Plans on cutting down a 150-year-old oak tree at T.C. Williams High School to make way for an expanded concession stand are going forward, with the contractor reportedly cutting down the tree at an undetermined time this month.

Activist Paul Alan Friedman has talked with the contractor, who told him that the tree will be taken down in August.

“The concession stand project is budgeted at $5 million, as I understand it,” Friedman said. “If you can afford to spend five million on a project like this, you can afford to save the tree. We don’t blame the contractor, but this is about putting pressure on the school board to change their approach. It’s the fault of the people making the policy.”

 Over the last several weeks, a small movement has sprouted to save the tree, with a recently launched Change.org petition that garnered more than 1,600 signatures. Additionally, a group of residents are willing to engage in civil disobedience to stall its destruction.

Alexandria City Public Schools, however, said that the tree can not be saved and that when all is said and done that the new facility will include landscaping and 31 newly planted trees.

“We empathize with the members of the community who wish to see the tree remain and worked with the architects right from the beginning to see if this tree could be saved,” ACPS spokeswoman Helen Lloyd told ALXnow. “Unfortunately, it was realized early in this process back in early 2018 that saving the tree was not feasible with the site constraints (square footage, setbacks, contours and storm water management).
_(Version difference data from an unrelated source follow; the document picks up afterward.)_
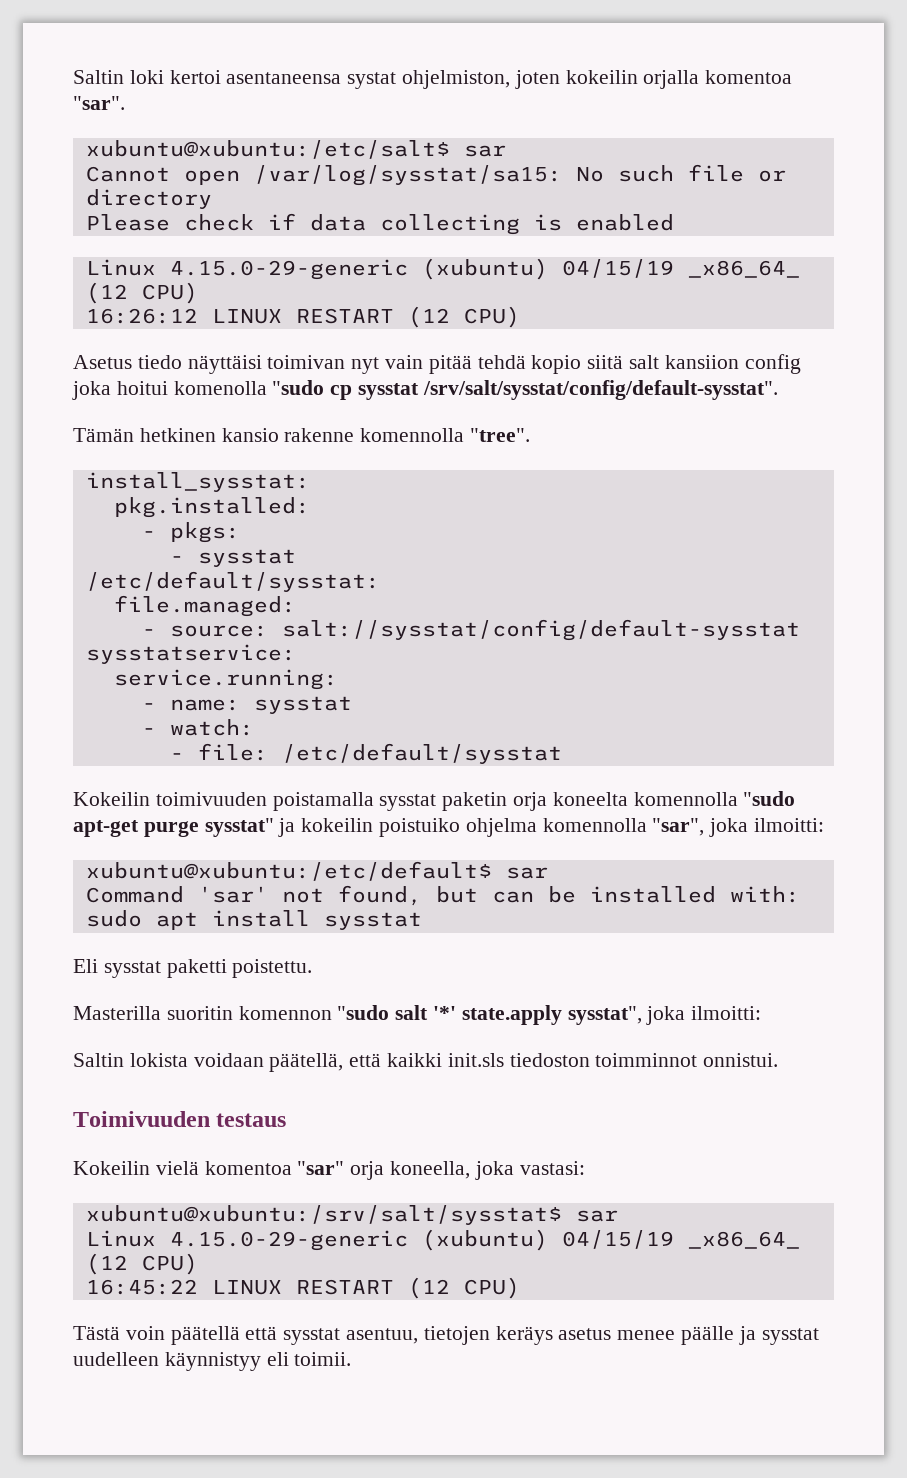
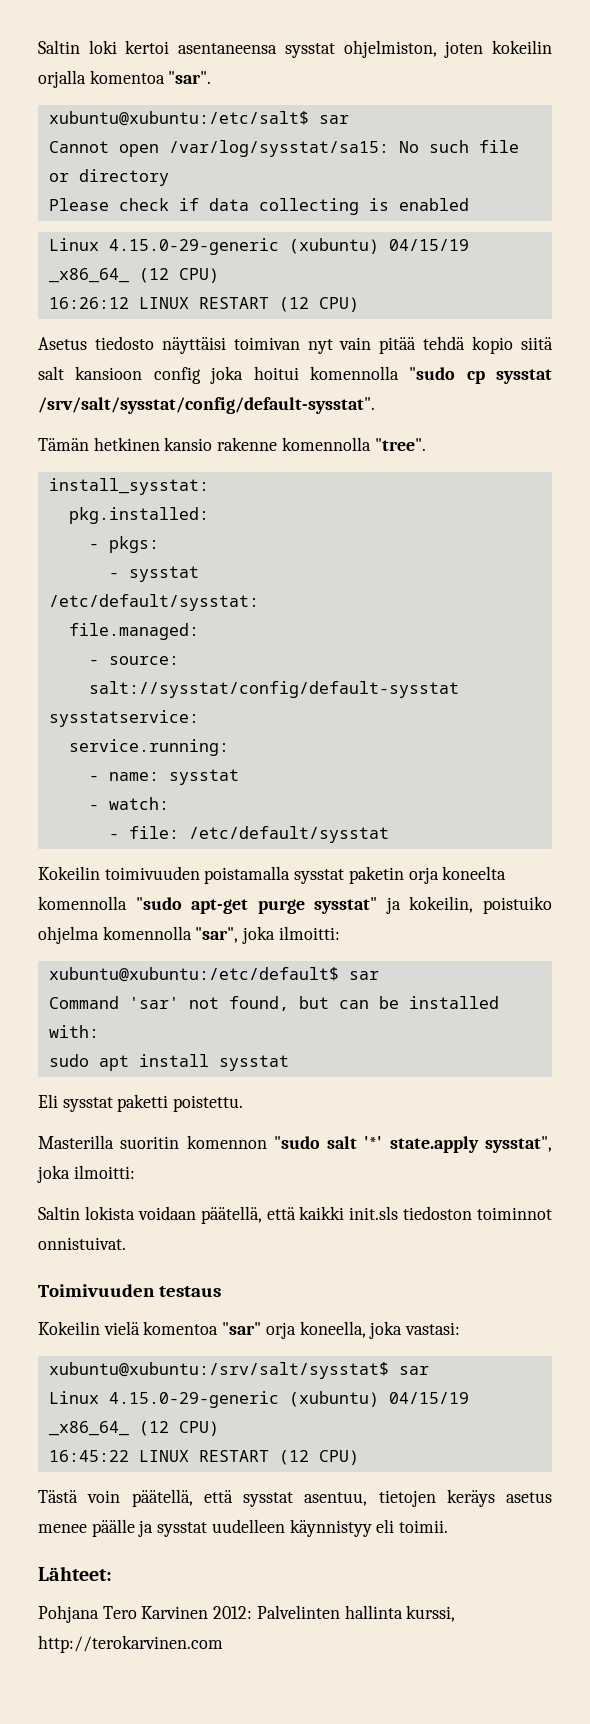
- Saltin loki kertoi asentaneensa systat ohjelmiston, joten kokeilin orjalla komentoa "sar".
+ Saltin loki kertoi asentaneensa sysstat ohjelmiston, joten kokeilin orjalla komentoa "sar".
- Asetus tiedo näyttäisi toimivan nyt vain pitää tehdä kopio siitä salt kansiion config joka hoitui komenolla "sudo cp sysstat /srv/salt/sysstat/config/default-sysstat".
+ Asetus tiedosto näyttäisi toimivan nyt vain pitää tehdä kopio siitä salt kansioon config joka hoitui komennolla "sudo cp sysstat /srv/salt/sysstat/config/default-sysstat".
- Kokeilin toimivuuden poistamalla sysstat paketin orja koneelta komennolla "sudo apt-get purge sysstat" ja kokeilin poistuiko ohjelma komennolla "sar", joka ilmoitti:
+ Kokeilin toimivuuden poistamalla sysstat paketin orja koneelta komennolla "sudo apt-get purge sysstat" ja kokeilin, poistuiko ohjelma komennolla "sar", joka ilmoitti:
- Saltin lokista voidaan päätellä, että kaikki init.sls tiedoston toimminnot onnistui.
+ Saltin lokista voidaan päätellä, että kaikki init.sls tiedoston toiminnot onnistuivat.
- Tästä voin päätellä että sysstat asentuu, tietojen keräys asetus menee päälle ja sysstat uudelleen käynnistyy eli toimii.
+ Tästä voin päätellä, että sysstat asentuu, tietojen keräys asetus menee päälle ja sysstat uudelleen käynnistyy eli toimii.
+ Lähteet:
+ Pohjana Tero Karvinen 2012: Palvelinten hallinta kurssi, http://terokarvinen.com

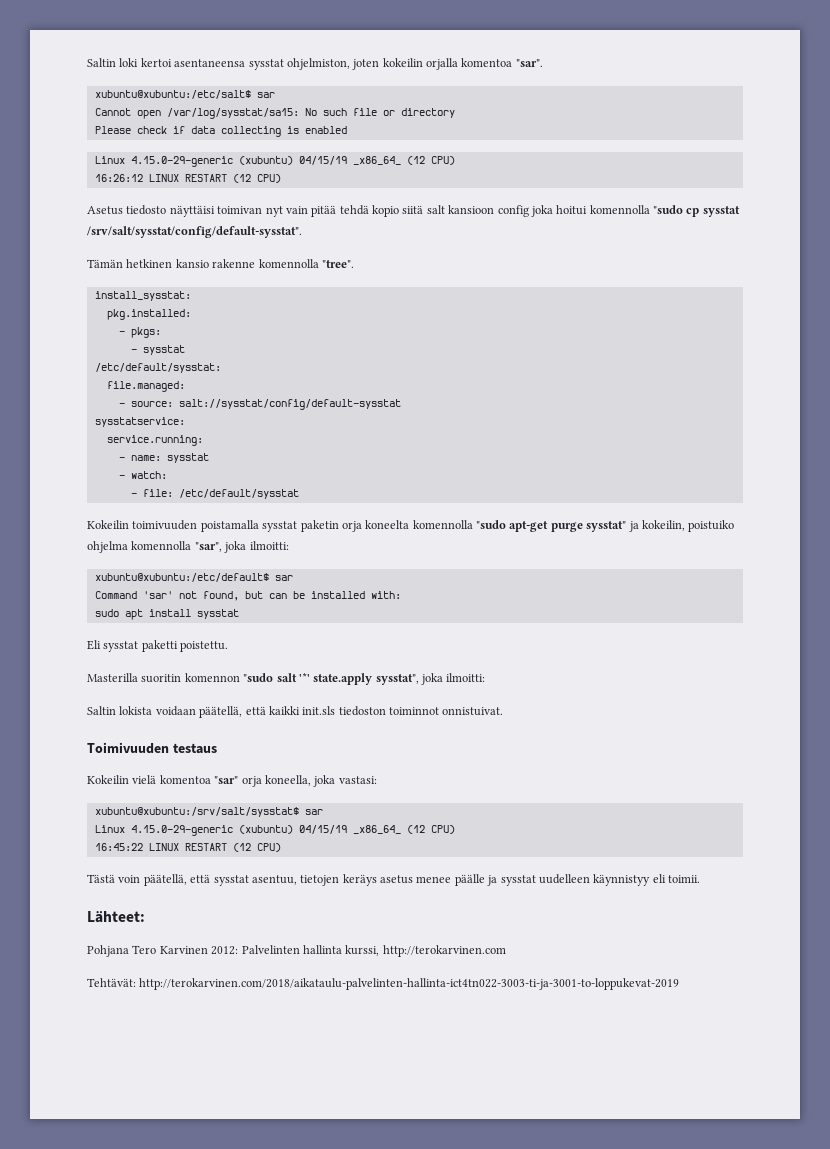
+ Tehtävät: http://terokarvinen.com/2018/aikataulu-palvelinten-hallinta-ict4tn022-3003-ti-ja-3001-to-loppukevat-2019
Construction would occur in the tree’s drip line, damaging roots and compromising the health of the tree.  The plans have shown the removal of the tree since submission in 2018 with additional plantings around the periphery of the development.”
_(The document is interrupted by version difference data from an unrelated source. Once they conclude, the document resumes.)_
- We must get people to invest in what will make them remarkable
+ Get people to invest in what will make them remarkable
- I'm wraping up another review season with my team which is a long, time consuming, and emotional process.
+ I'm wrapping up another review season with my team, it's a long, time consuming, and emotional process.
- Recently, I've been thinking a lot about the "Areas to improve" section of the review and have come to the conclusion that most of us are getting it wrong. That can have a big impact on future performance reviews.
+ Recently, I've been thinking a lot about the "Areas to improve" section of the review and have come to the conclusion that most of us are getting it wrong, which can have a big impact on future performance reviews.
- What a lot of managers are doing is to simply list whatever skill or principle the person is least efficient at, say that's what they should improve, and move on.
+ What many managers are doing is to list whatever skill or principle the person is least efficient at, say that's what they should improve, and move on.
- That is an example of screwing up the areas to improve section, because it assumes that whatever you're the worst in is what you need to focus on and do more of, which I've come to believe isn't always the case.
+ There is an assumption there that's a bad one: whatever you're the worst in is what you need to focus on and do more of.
The property around the tree was acquired via urban renewal in the 1960s, and much of it once belonged to the Wood family. Jason Wood, who now lives in the house his father built behind T.C., used to play under the tree as a child.

“What a gorgeous tree,” Wood said. “It just doesn’t make sense to me. When you look around this area here with all the rest of this land to put the concession stand somewhere else, they always tend to come into this Black neighborhood and want to put something next right behind someone’s back door.”

Alexandria Living Legend Rosa Byrd attended a recent meeting at the tree and said that the plan for the concession stand should be changed.

“I’m sure they can angle it another way so that don’t have to destroy this tree,” she said.